**AIM OF THE TASK:** Take the line that contains "shipping: 11.00 -> none" and each one after it through the last line below, and retype them exactly. Leave out the pictures.

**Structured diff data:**
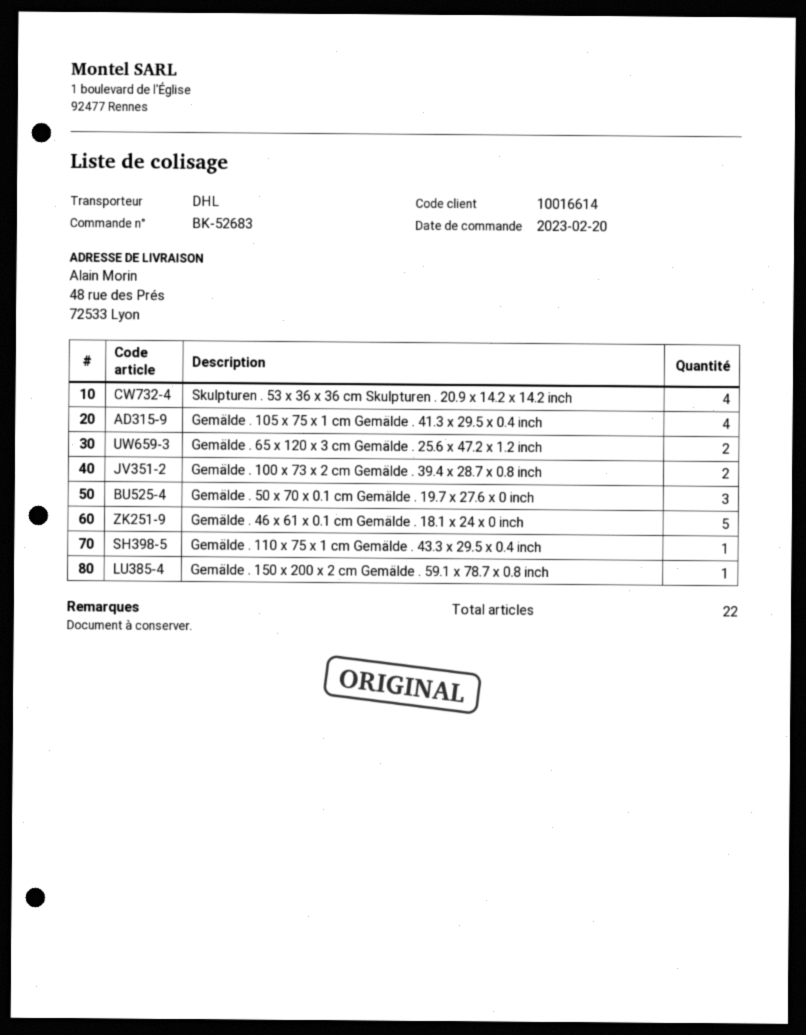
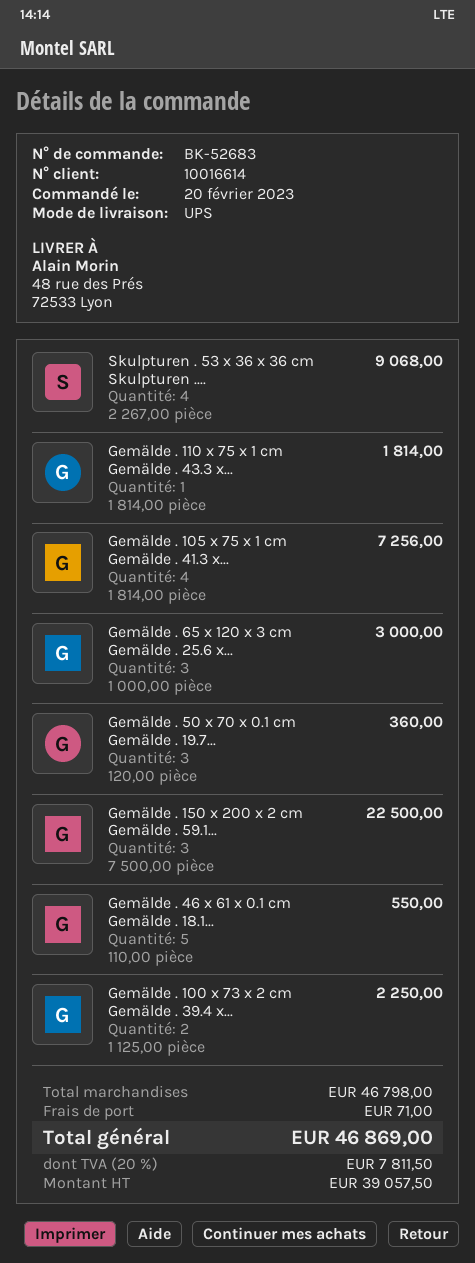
shipping method: DHL -> UPS
Gemälde . 65 x 120 x 3 cm Gemälde . 25.6 x 47.2 x 1.2 inch: 2 -> 3
Gemälde . 150 x 200 x 2 cm Gemälde . 59.1 x 78.7 x 0.8 inch: 1 -> 3

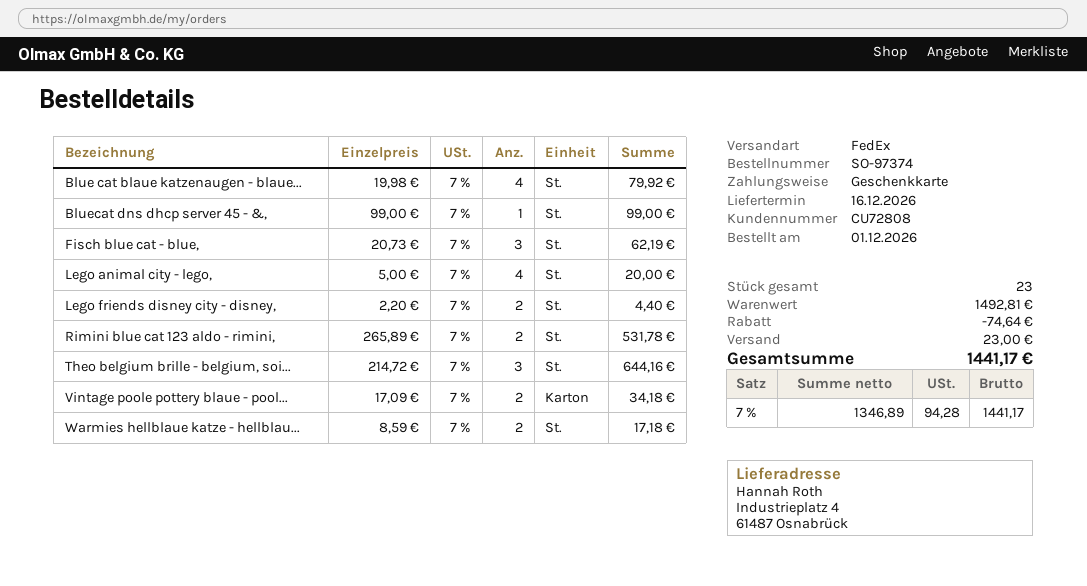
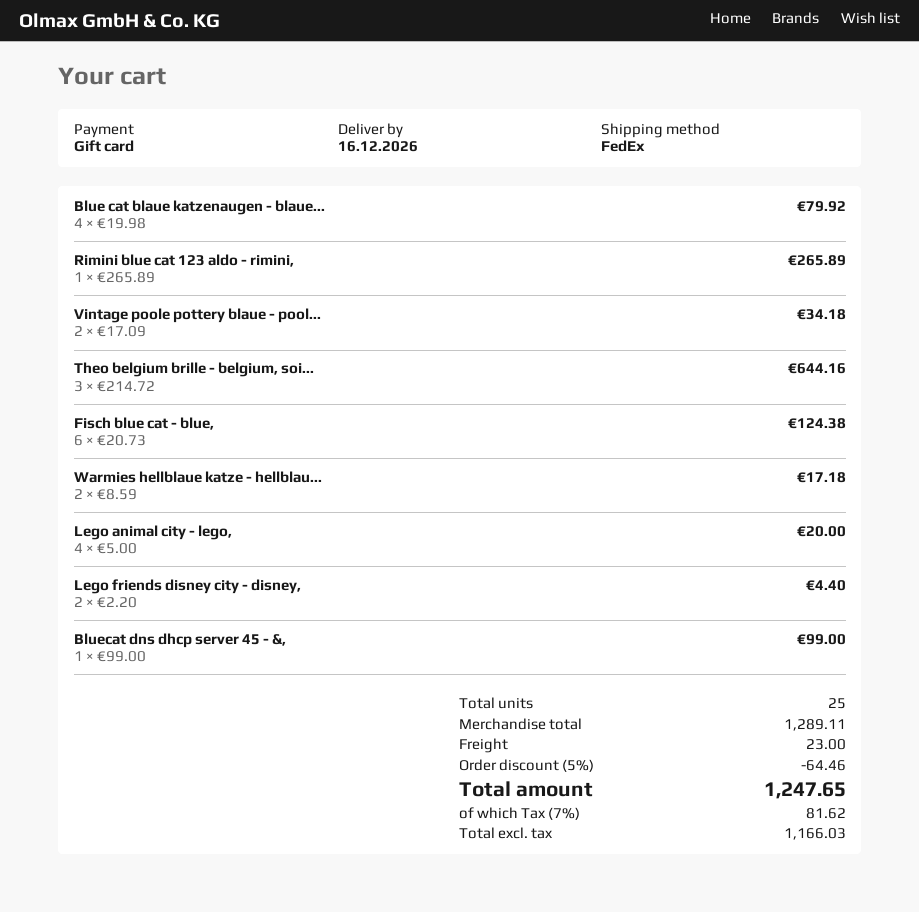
Fisch blue cat - blue,: 3 x 20.73 = 62.19 -> 6 x 20.73 = 124.38
Rimini blue cat 123 aldo - rimini,: 2 x 265.89 = 531.78 -> 1 x 265.89 = 265.89
total quantity: 23 -> 25
subtotal: 1492.81 -> 1289.11
discount: 74.64 -> 64.46
net: 1346.89 -> 1166.03
tax: 7% = 94.28 -> 7% = 81.62
total: 1441.17 -> 1247.65

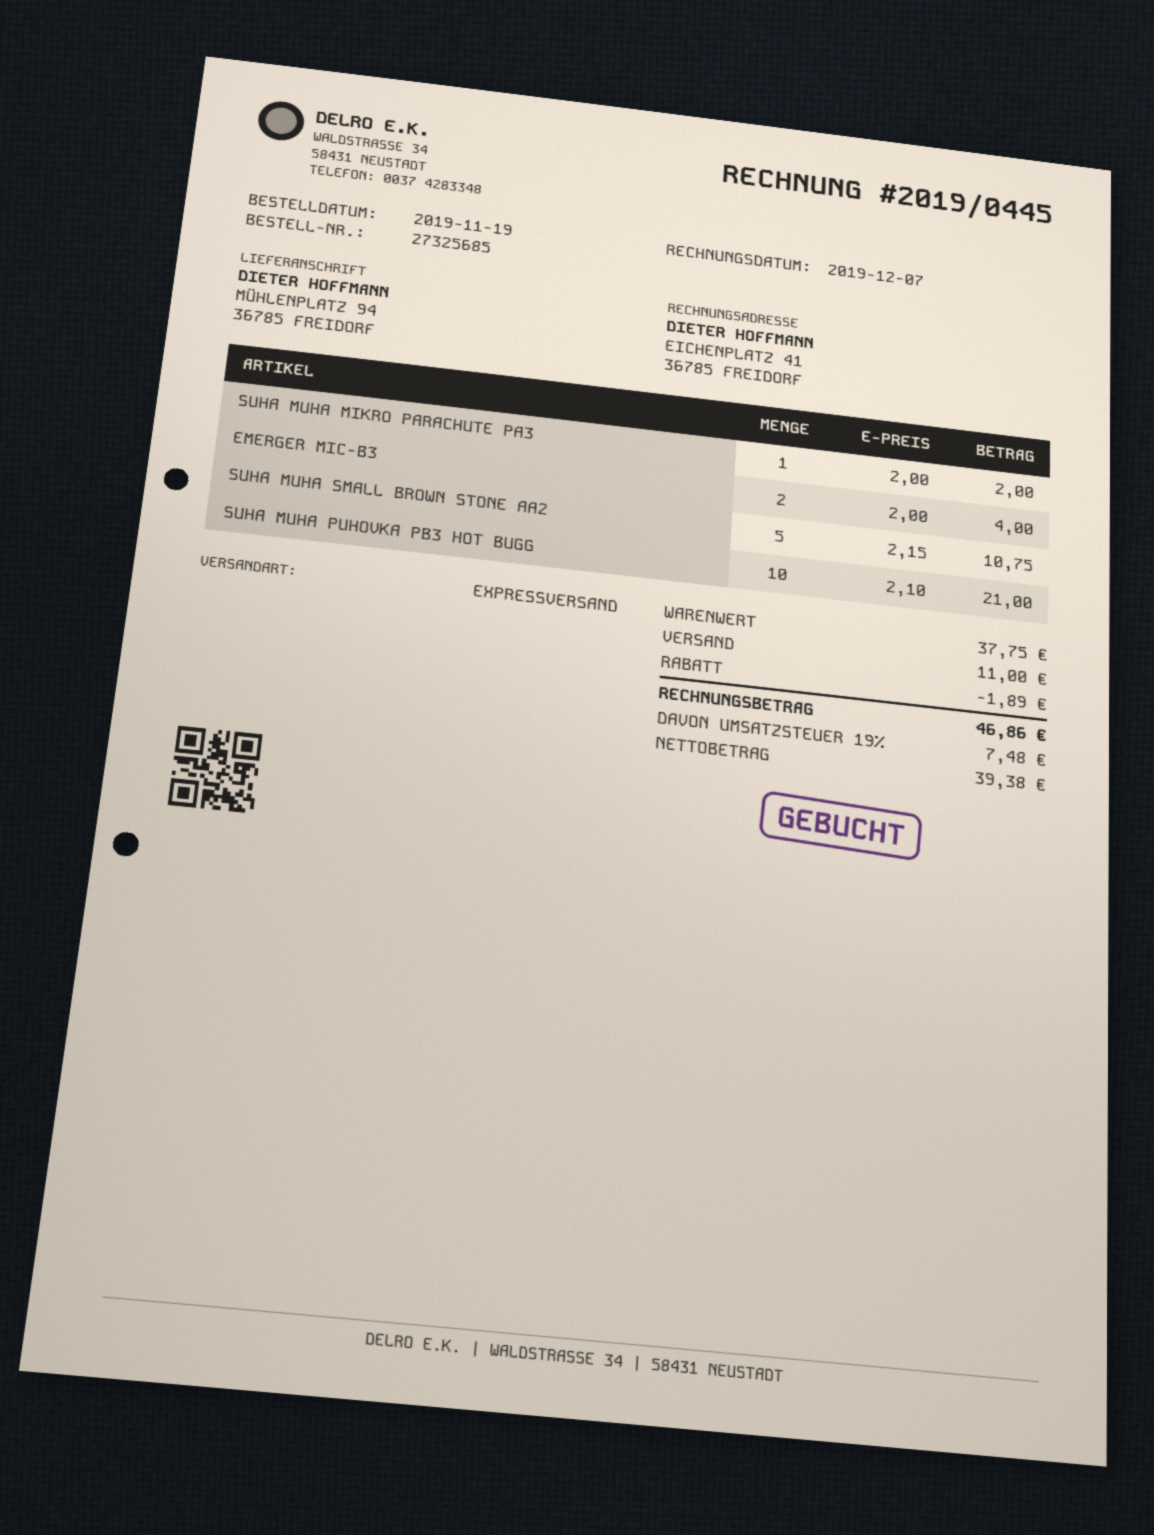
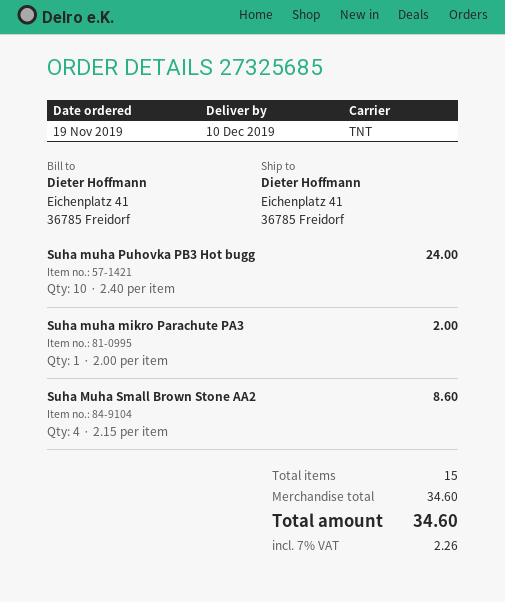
shipping method: express -> TNT
ship to: MÜHLENPLATZ 94, 36785 FREIDORF -> Eichenplatz 41, 36785 Freidorf
EMERGER MIC-B3: 2 x 2.00 = 4.00 -> none
SUHA MUHA SMALL BROWN STONE AA2: 5 x 2.15 = 10.75 -> 4 x 2.15 = 8.60
SUHA MUHA PUHOVKA PB3 HOT BUGG: 10 x 2.10 = 21.00 -> 10 x 2.40 = 24.00
subtotal: 37.75 -> 34.60
discount: 1.89 -> none
shipping: 11.00 -> none
tax: 19% = 7.48 -> 7% = 2.26
total: 46.86 -> 34.60

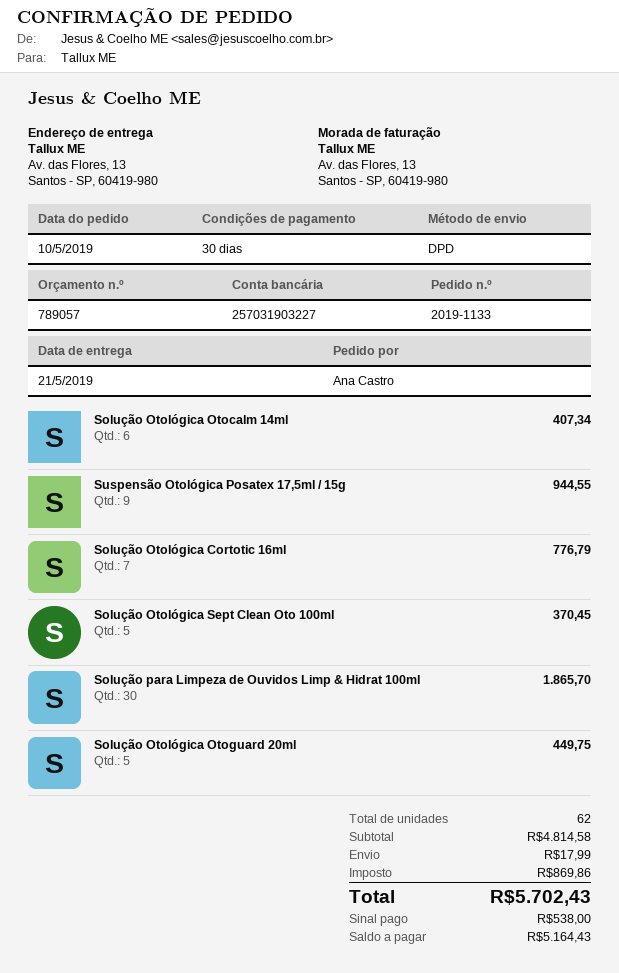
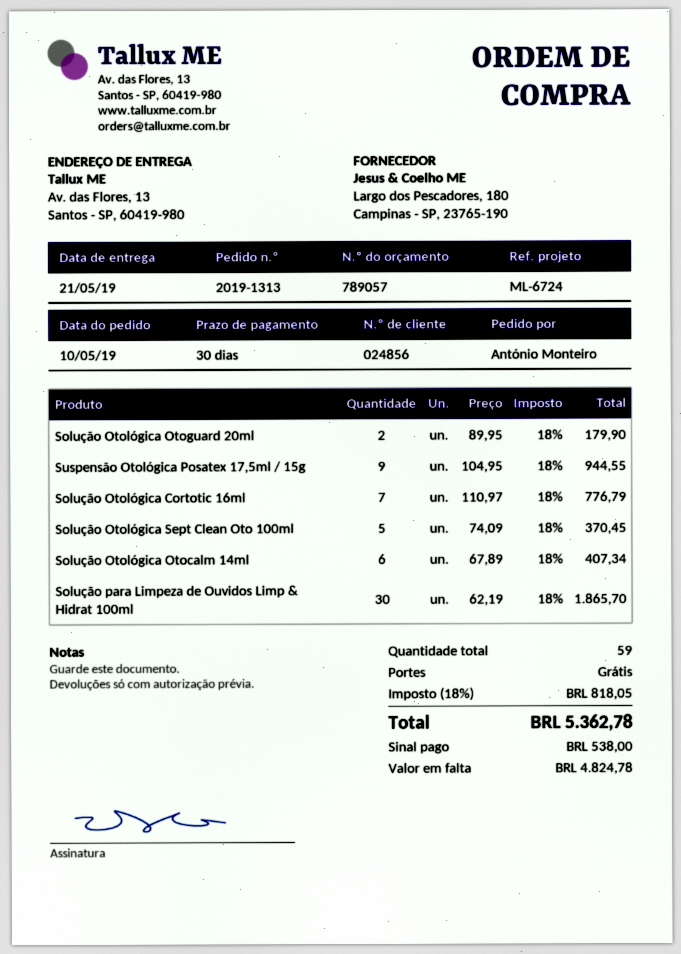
order number: 2019-1133 -> 2019-1313
ordered by: Ana Castro -> António Monteiro
Solução Otológica Otoguard 20ml: 5 for 449.75 -> 2 for 179.90
total quantity: 62 -> 59
shipping: 17.99 -> 0.00
tax: 869.86 -> 818.05
total: 5702.43 -> 5362.78
balance: 5164.43 -> 4824.78

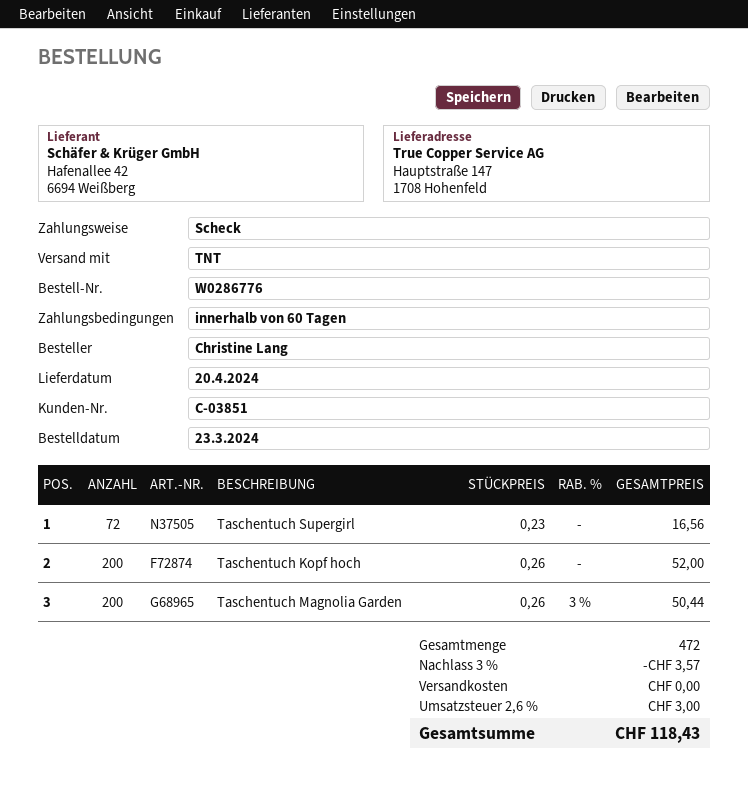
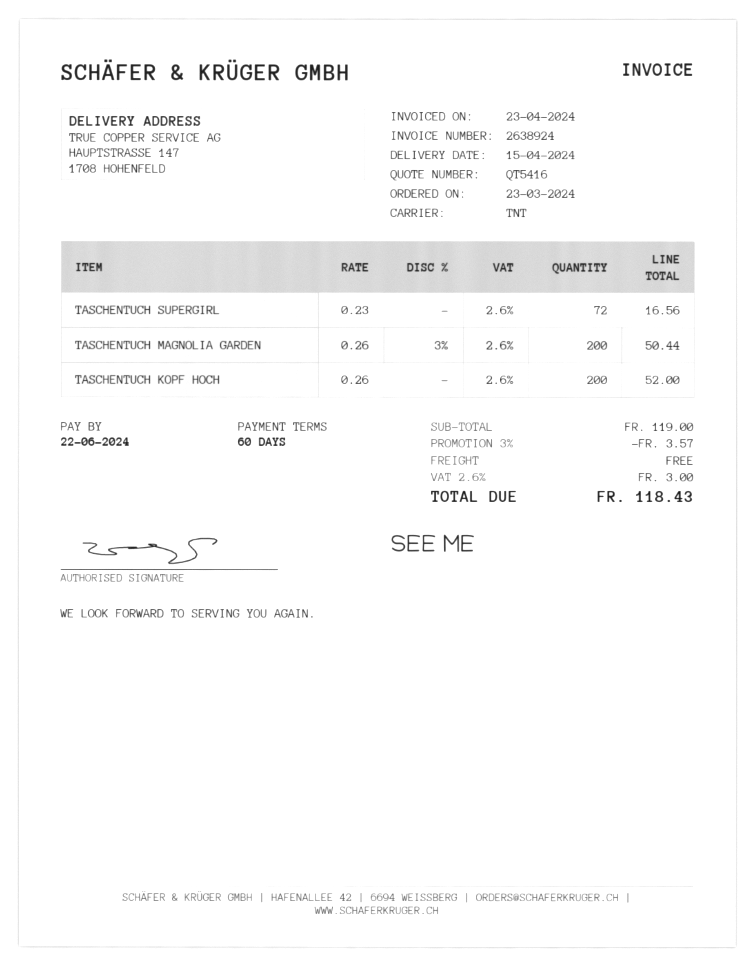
delivery date: 2024-04-20 -> 2024-04-15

**REPLY:**
shipping: 11.00 -> none
tax: 19% = 7.48 -> 7% = 2.26
total: 46.86 -> 34.60

order number: 2019-1133 -> 2019-1313
ordered by: Ana Castro -> António Monteiro
Solução Otológica Otoguard 20ml: 5 for 449.75 -> 2 for 179.90
total quantity: 62 -> 59
shipping: 17.99 -> 0.00
tax: 869.86 -> 818.05
total: 5702.43 -> 5362.78
balance: 5164.43 -> 4824.78

delivery date: 2024-04-20 -> 2024-04-15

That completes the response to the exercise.